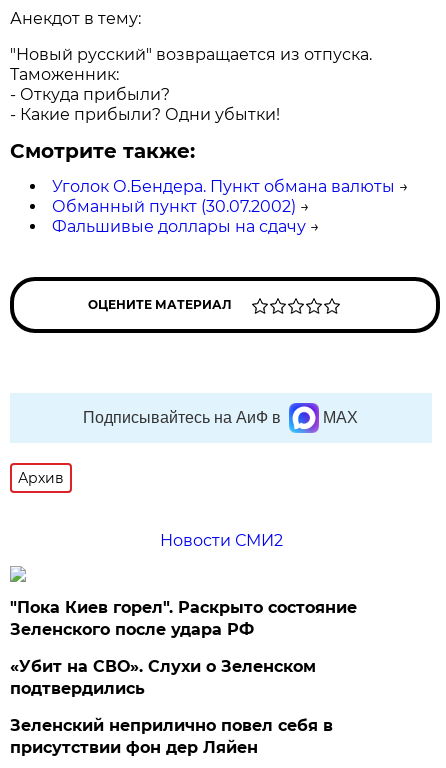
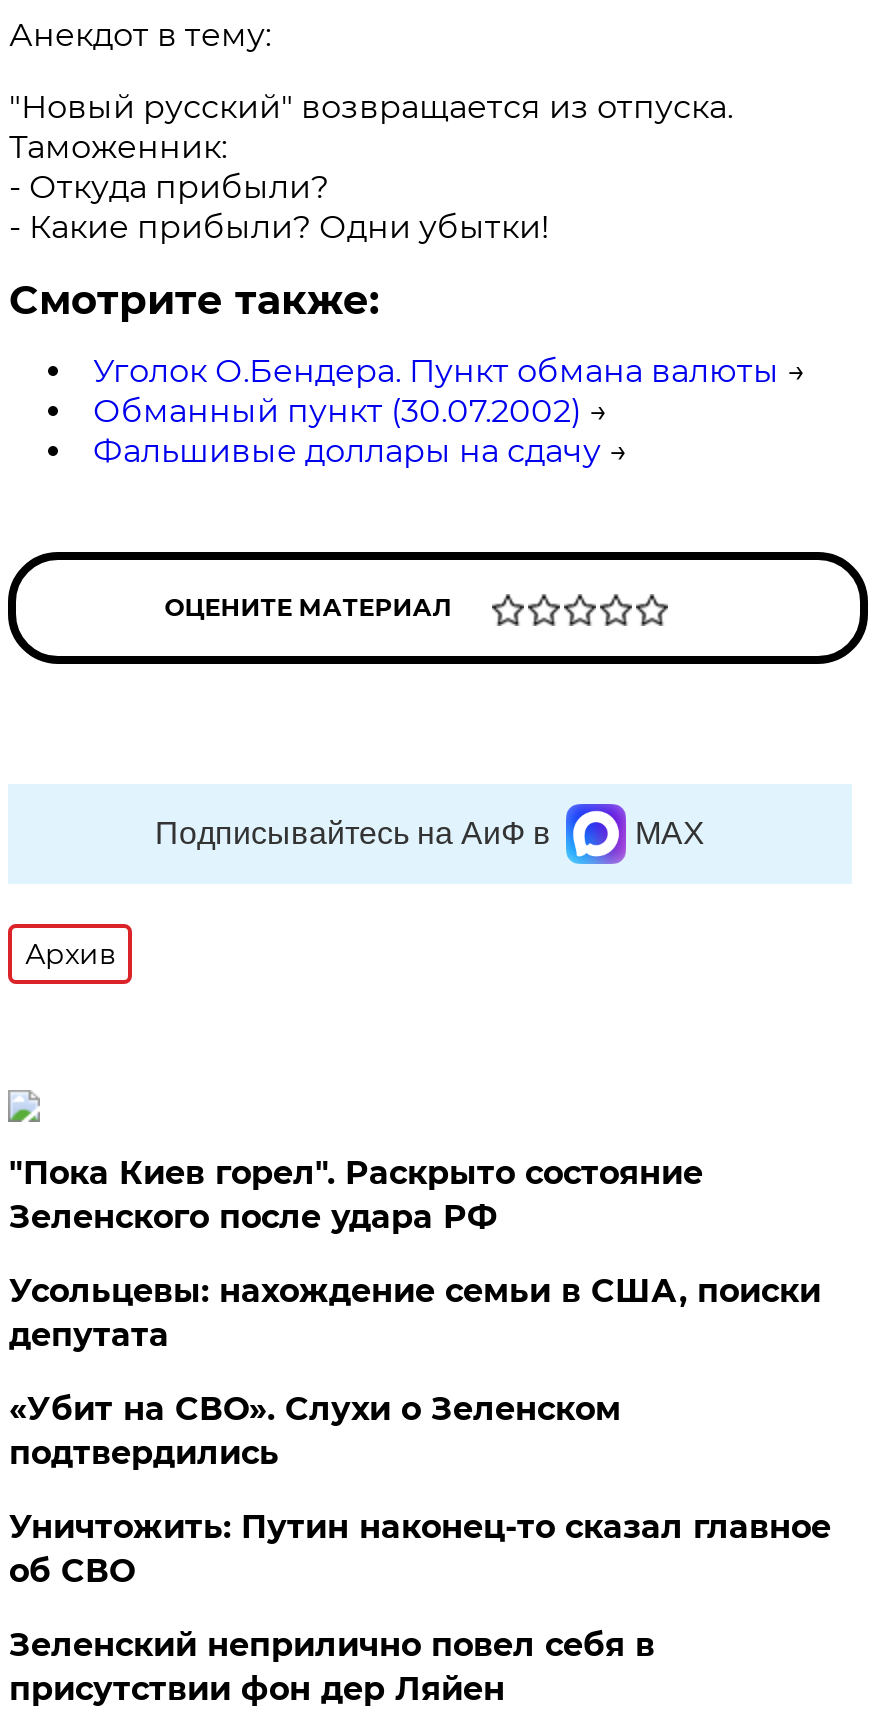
[160,531,283,550] Новости СМИ2 -> none
moved [10,598,357,639] -> [9,1154,703,1236]: "Пока Киев горел". Раскрыто состояние | Зеленского после удара РФ
none -> [9,1272,821,1354] Усольцевы: нахождение семьи в США, поиски | депутата
none -> [9,1508,831,1590] Уничтожить: Путин наконец-то сказал главное | об СВО

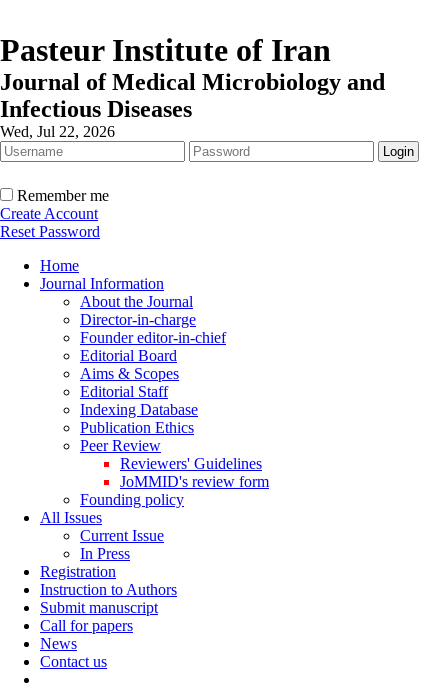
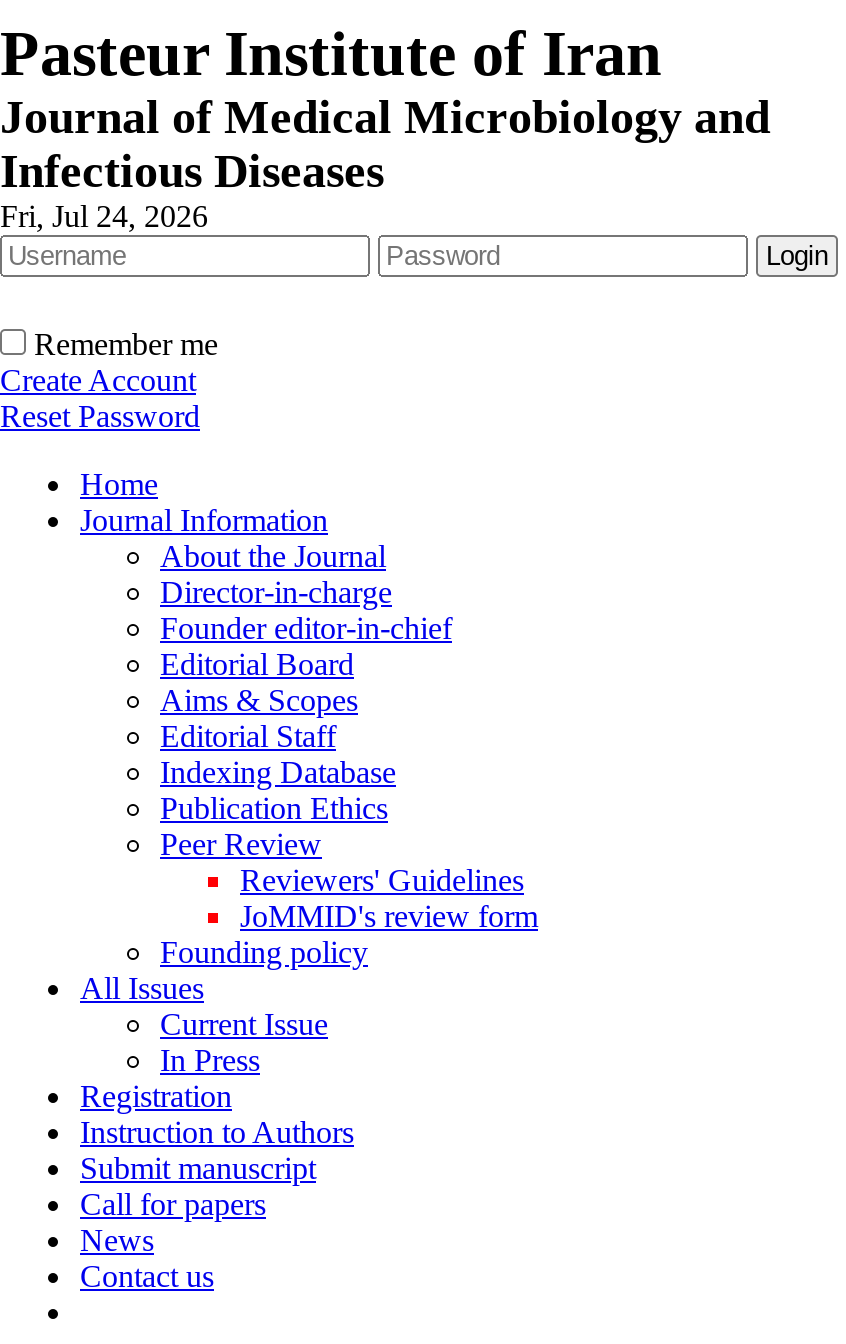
[0,123,115,140] Wed, Jul 22, 2026 -> [0,199,208,233] Fri, Jul 24, 2026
************
-- Exercise directions --
Every line that holds the string "none" must be copied from the records above.

-- Expected answer --
[160,531,283,550] Новости СМИ2 -> none
none -> [9,1272,821,1354] Усольцевы: нахождение семьи в США, поиски | депутата
none -> [9,1508,831,1590] Уничтожить: Путин наконец-то сказал главное | об СВО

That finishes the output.